WHAT TO WORK ON
If a record holds a picture, omit that picture and copy everything else exactly.
[[ INPUT FOR THIS TASK, beginning ]]
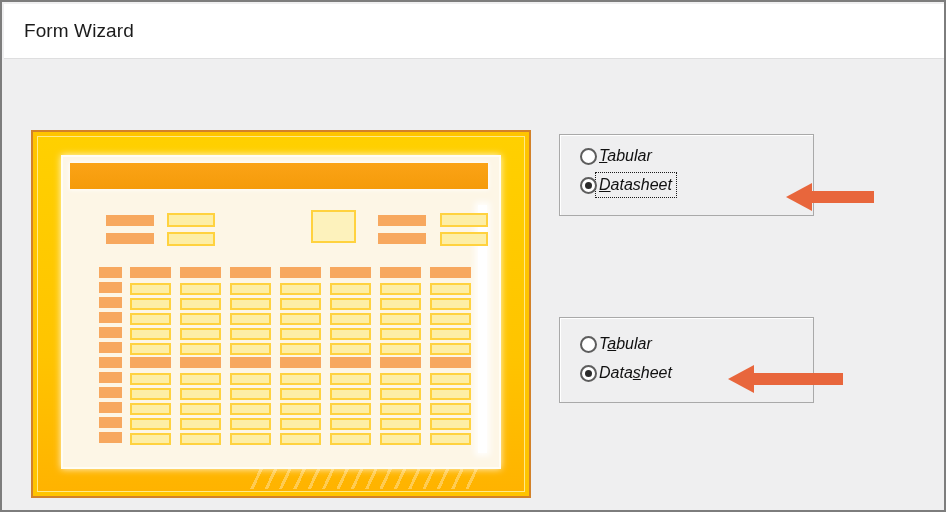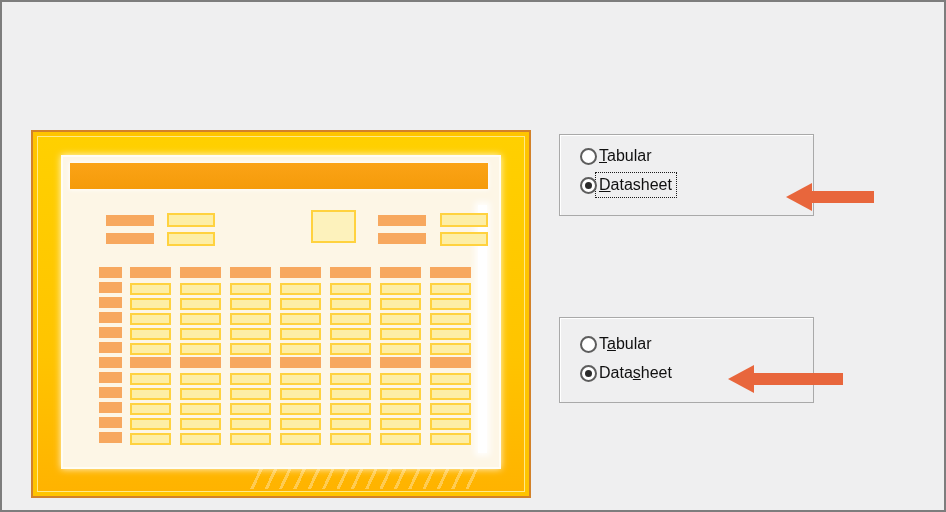--- a/index.html
+++ b/index.html
@@ -204,6 +204,9 @@
 
 <div id="screen">
 
+  <div id="titlebar">
+    <div id="title-text">Form Wizard</div>
+  </div>
 
 
   <div id="preview">

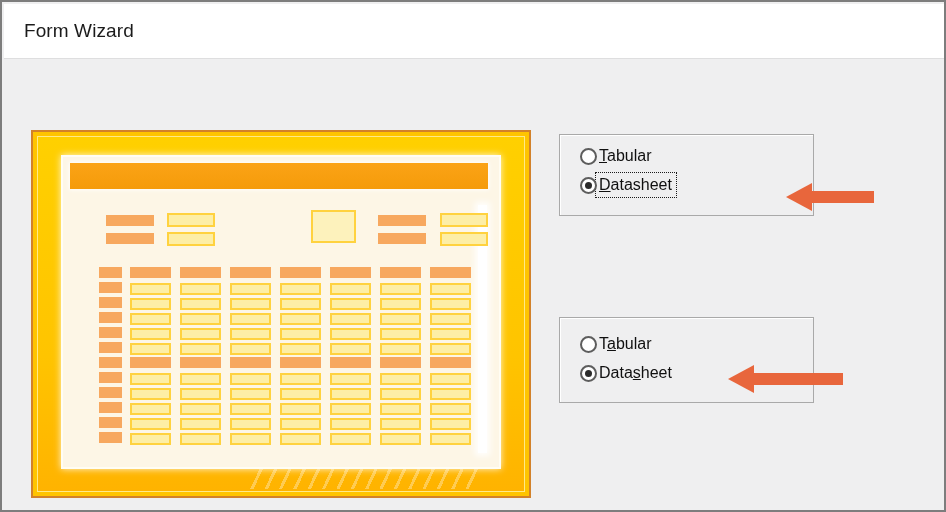--- a/index.html
+++ b/index.html
@@ -136,6 +136,7 @@
     align-items: center;
     height: 24px;
     white-space: nowrap;
+    font-style: italic;
   }
   .radio-dot {
     position: relative;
[[ INPUT FOR THIS TASK, end ]]
EXPECTED OUTPUT
--- a/index.html
+++ b/index.html
@@ -204,6 +204,9 @@
 
 <div id="screen">
 
+  <div id="titlebar">
+    <div id="title-text">Form Wizard</div>
+  </div>
 
 
   <div id="preview">

--- a/index.html
+++ b/index.html
@@ -136,6 +136,7 @@
     align-items: center;
     height: 24px;
     white-space: nowrap;
+    font-style: italic;
   }
   .radio-dot {
     position: relative;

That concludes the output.